Ascent and XTO argue that because they are not parties to the leases, they have no stake in a declaratory judgment as to the scope of the leases. That is only partially true. Plaintiffs have alleged that Rice assigned its leases with Watson and TERA II to Ascent making Ascent the rightsholder to these leases. See Chrysler Fin. Co. v. Wilkins, 812 N.E.2d 948, 952 (Ohio 2004) (noting that assignee of contract "stands in the shoes" of the original contracting party). As a result, Ascent certainly has a stake in any declaratory judgment that might issue with respect to the Watson and TERA II leases.
In addition, Ascent and XTO are alleged to be parties to an agreement to drill wells on properties owned by TERA II, Honza, TERA IV, and Shaw; Ascent and XTO also own an interest in these wells. As a result, there remains an "actual case or controversy" regarding the scope of Ascent's and XTO's drilling rights vis-à-vis these properties. Thus, Ascent and XTO have a stake in any declaratory judgment that might issue with respect to the TERA II, Honza, TERA IV, and Shaw leases because that judgment has the potential to determine the scope of their drilling rights.

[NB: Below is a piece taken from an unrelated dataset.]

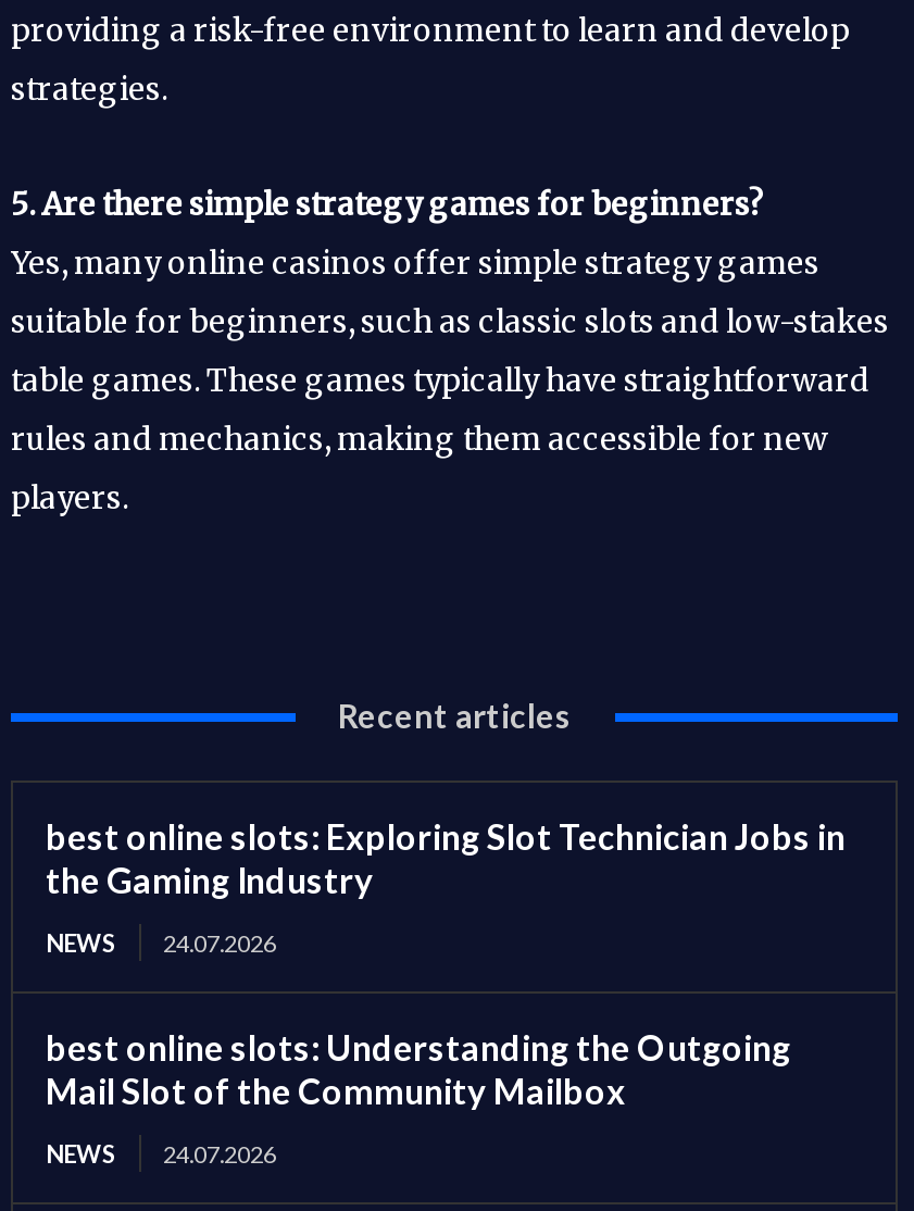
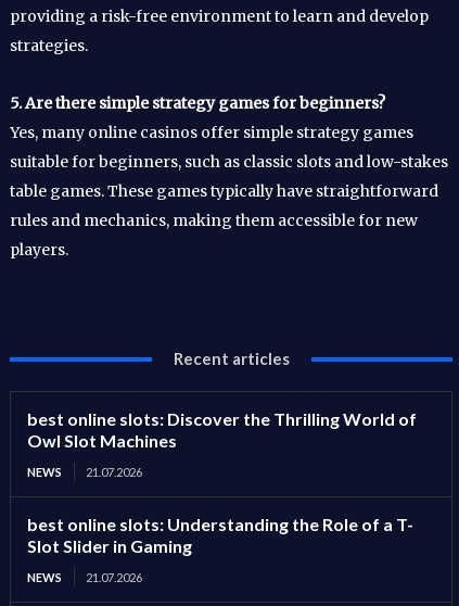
[46,815,846,900] best online slots: Exploring Slot Technician Jobs in | the Gaming Industry -> [27,408,417,451] best online slots: Discover the Thrilling World of | Owl Slot Machines
[46,928,276,957] NEWS 24.07.2026 -> [27,465,142,479] NEWS 21.07.2026
[46,1026,791,1111] best online slots: Understanding the Outgoing | Mail Slot of the Community Mailbox -> [27,514,413,556] best online slots: Understanding the Role of a T- | Slot Slider in Gaming
[46,1139,276,1168] NEWS 24.07.2026 -> [27,570,142,584] NEWS 21.07.2026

The Complaint does not, however, allege that XTO has any connection to the Watson property. XTO argues that it has no stake in any declaratory judgment that might issue with respect to any properties to which it has no connection. Such a lack of interest is not necessarily fatal to Watson's claim because of Plaintiffs' argument that Defendants were parties to a joint venture agreement. However, the Court need not determine the existence of a joint venture agreement in the context of this claim because, as is discussed next, Watson lacks standing vis-à-vis XTO regardless.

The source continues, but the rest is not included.